RECORDS FOR PROCESSING

============================================================

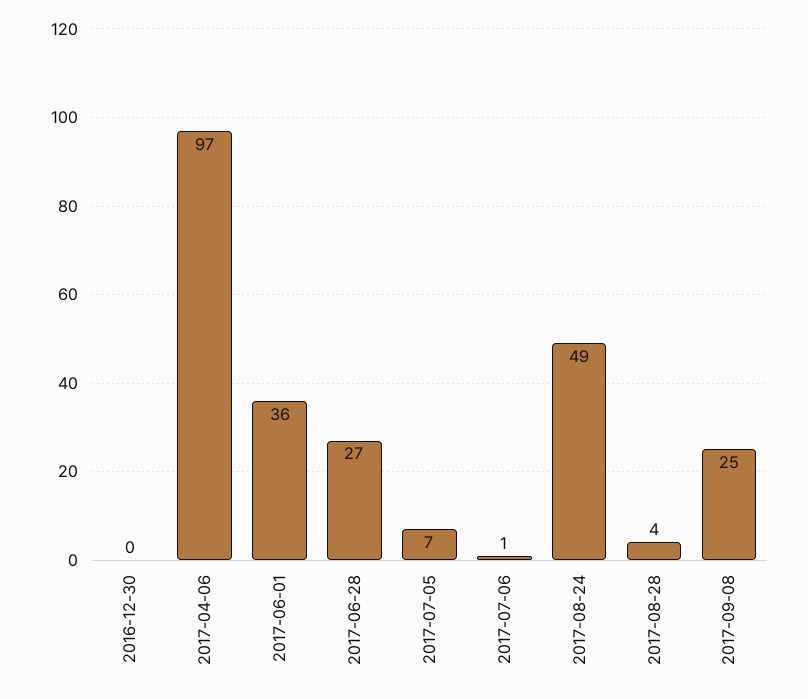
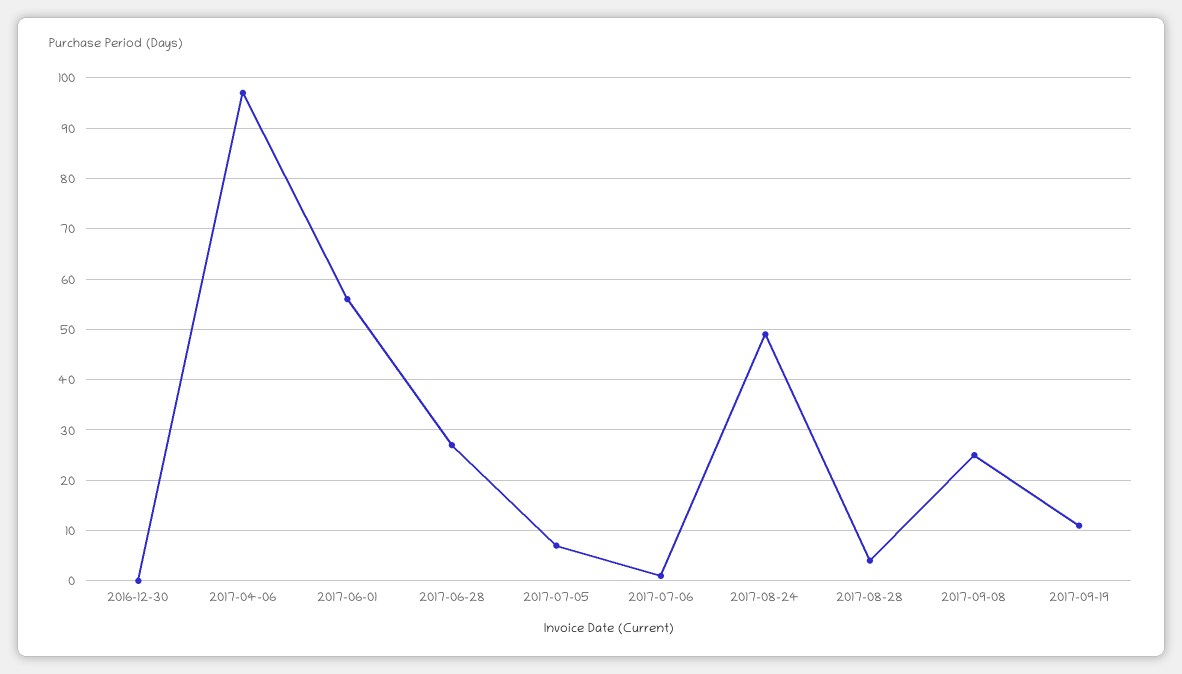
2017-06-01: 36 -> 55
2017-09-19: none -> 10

============================================================

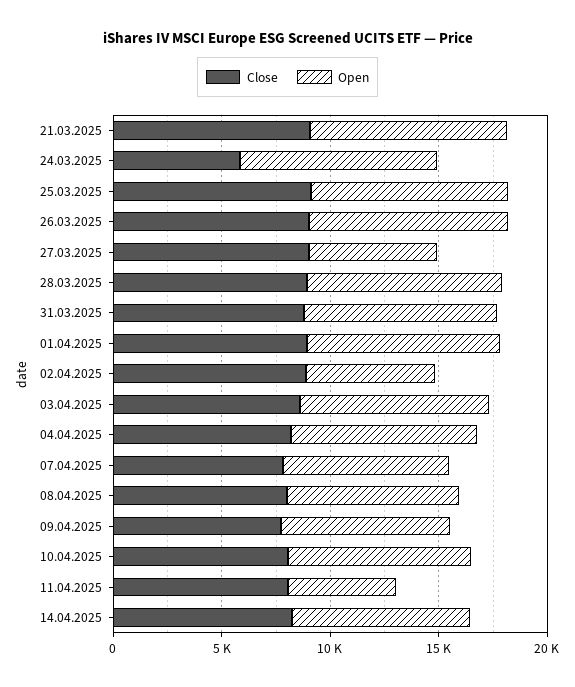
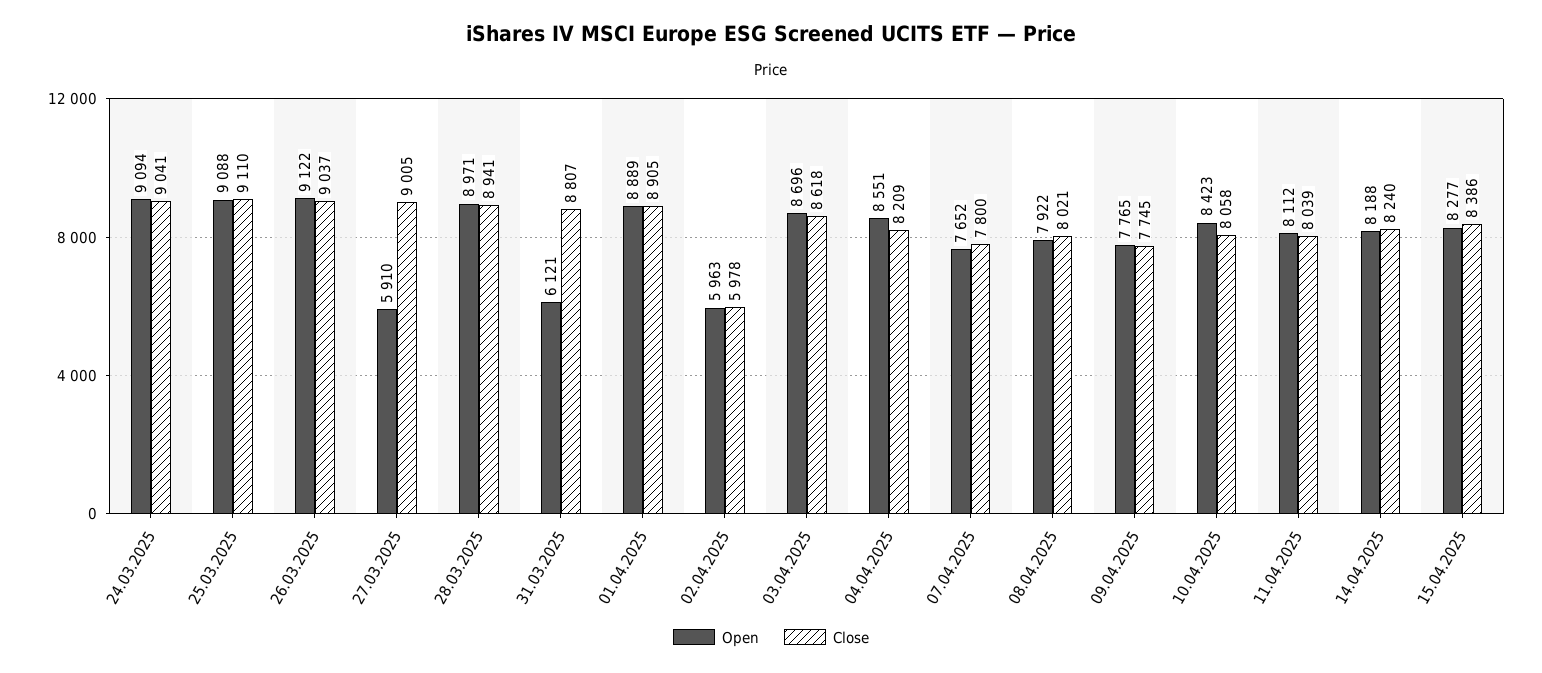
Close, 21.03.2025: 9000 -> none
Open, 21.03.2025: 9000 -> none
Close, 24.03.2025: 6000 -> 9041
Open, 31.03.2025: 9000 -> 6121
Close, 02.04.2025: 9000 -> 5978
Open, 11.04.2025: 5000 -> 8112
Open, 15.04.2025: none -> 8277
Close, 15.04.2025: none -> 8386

============================================================

WHAT NEEDS TO BE DONE
Take from the material every line that holds "Open".

WRITTEN RESPONSE
Open, 21.03.2025: 9000 -> none
Open, 31.03.2025: 9000 -> 6121
Open, 11.04.2025: 5000 -> 8112
Open, 15.04.2025: none -> 8277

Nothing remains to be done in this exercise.